An Iraqi intelligence official says the leader of the terrorist group of Daesh, Ibrahim al-Samarrai aka Abu Bakr al-Baghdadi, had attempted over the past few weeks to cross Syria into Iraq’s western province of Anbar, but failed to do so due to tight security measures along the border between the two countries.
The unnamed official told Russia’s RT Arabic television news network on Saturday that Baghdadi was currently hiding in Abu Rajmin mountainous area northeast of the ancient city of Palmyra in Syria’s central province of Homs.
The official further noted that Baghdadi had been trying to enter Iraq for weeks, but could not succeed as strict security measures were being applied on the Iraqi-Syrian border.
He highlighted that the Daesh leader was now supported by a small number of close aides, who were mostly of Saudi, Tunisian and Iraqi origins.

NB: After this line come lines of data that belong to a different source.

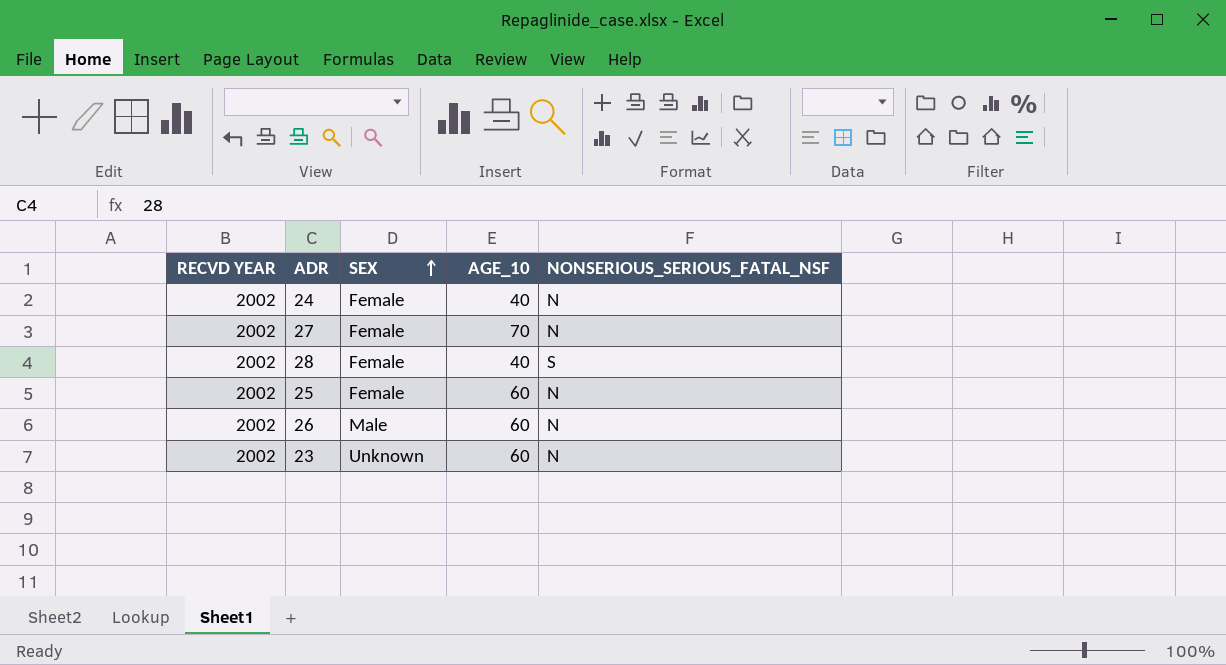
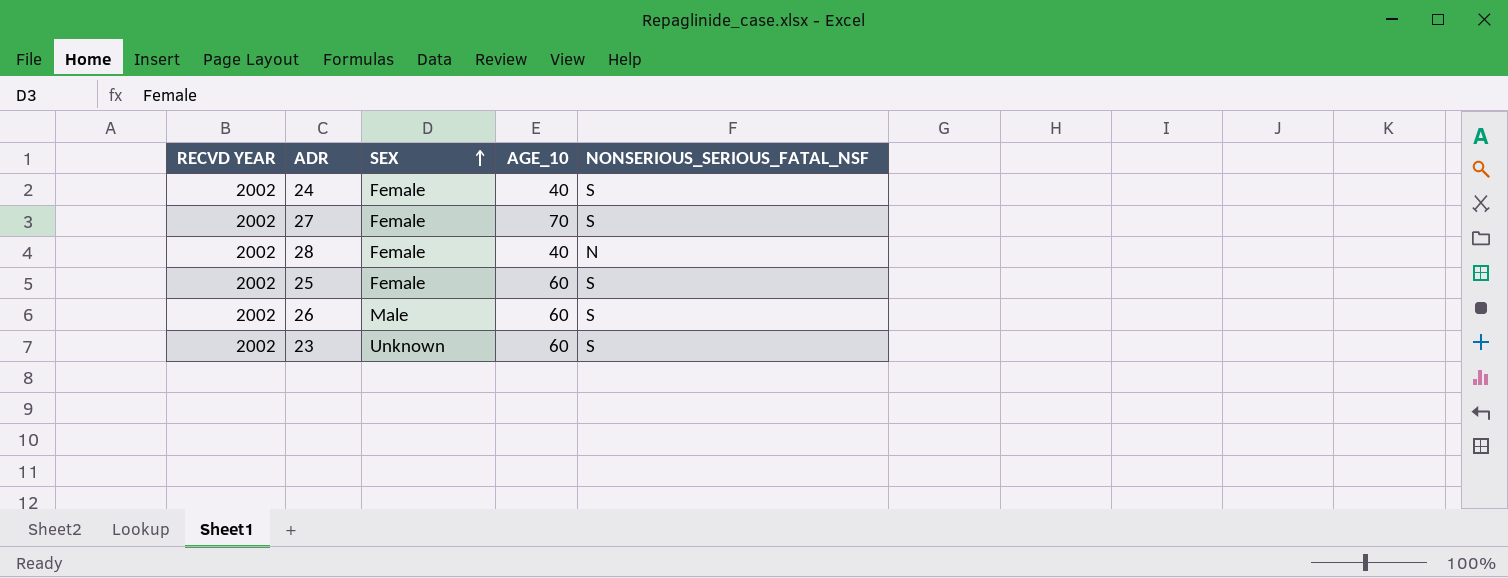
24 | NONSERIOUS_SERIOUS_FATAL_NSF: N -> S
27 | NONSERIOUS_SERIOUS_FATAL_NSF: N -> S
28 | NONSERIOUS_SERIOUS_FATAL_NSF: S -> N
25 | NONSERIOUS_SERIOUS_FATAL_NSF: N -> S
26 | NONSERIOUS_SERIOUS_FATAL_NSF: N -> S
23 | NONSERIOUS_SERIOUS_FATAL_NSF: N -> S

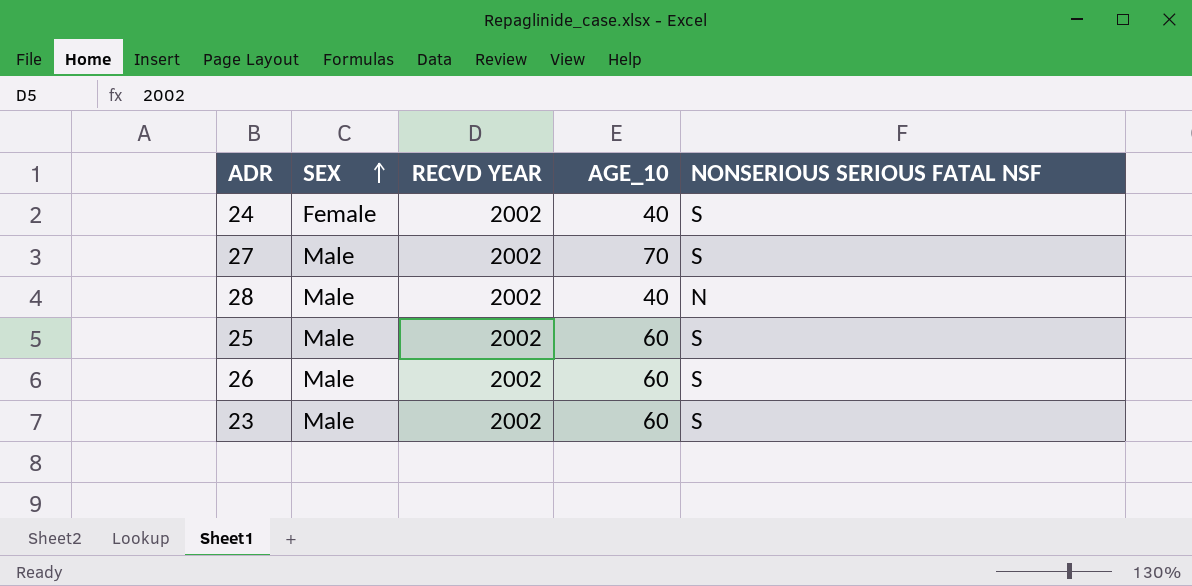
column RECVD YEAR | position: 1 -> 3
column name: NONSERIOUS_SERIOUS_FATAL_NSF -> NONSERIOUS SERIOUS FATAL NSF
27 | SEX: Female -> Male
28 | SEX: Female -> Male
25 | SEX: Female -> Male
23 | SEX: Unknown -> Male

The murder of a large number of Daesh terrorists in Syria and the subsequent elimination of the terror group’s so-called caliphate “prompted Baghdadi to seek return to Iraq,” the source pointed out.
On April 3, Iraqi military aircraft dropped leaflets over desert areas in Anbar province, offering a reward of millions of dollars for intelligence that would lead to Baghdadi’s capture.
The planes dropped the leaflets over Upper Euphrates towns, Bedouin encampments, and villages adjacent to the borders with Syria, Jordan and Saudi Arabia.
“The leader of Daesh and his fighters stole your land and killed your people, and now he is hiding in safety away from the death and destruction that he planted. With your intelligence reports, you can avenge,” the leaflets read.
They carried pictures of Baghdadi and a promise of a reward of 25 million US dollars for anyone, who provided information leading to the arrest of Baghdadi. The leaflets also provided two hot lines on WhatsApp messenger.
The former Iraqi prime minister, Haider al-Abadi, declared the end of military operations against Daesh in the country on December 9, 2017.
On July 10 that year, he had formally declared victory over Daesh in the strategic northern city of Mosul, which served as the terrorists’ main urban stronghold in Iraq.
In the run-up to Mosul’s liberation, Iraqi army soldiers and voluntary fighters from the pro-government Popular Mobilization Units (PMU) – better known by the Arabic name Hashd al-Sha’abi – had made sweeping gains against Daesh.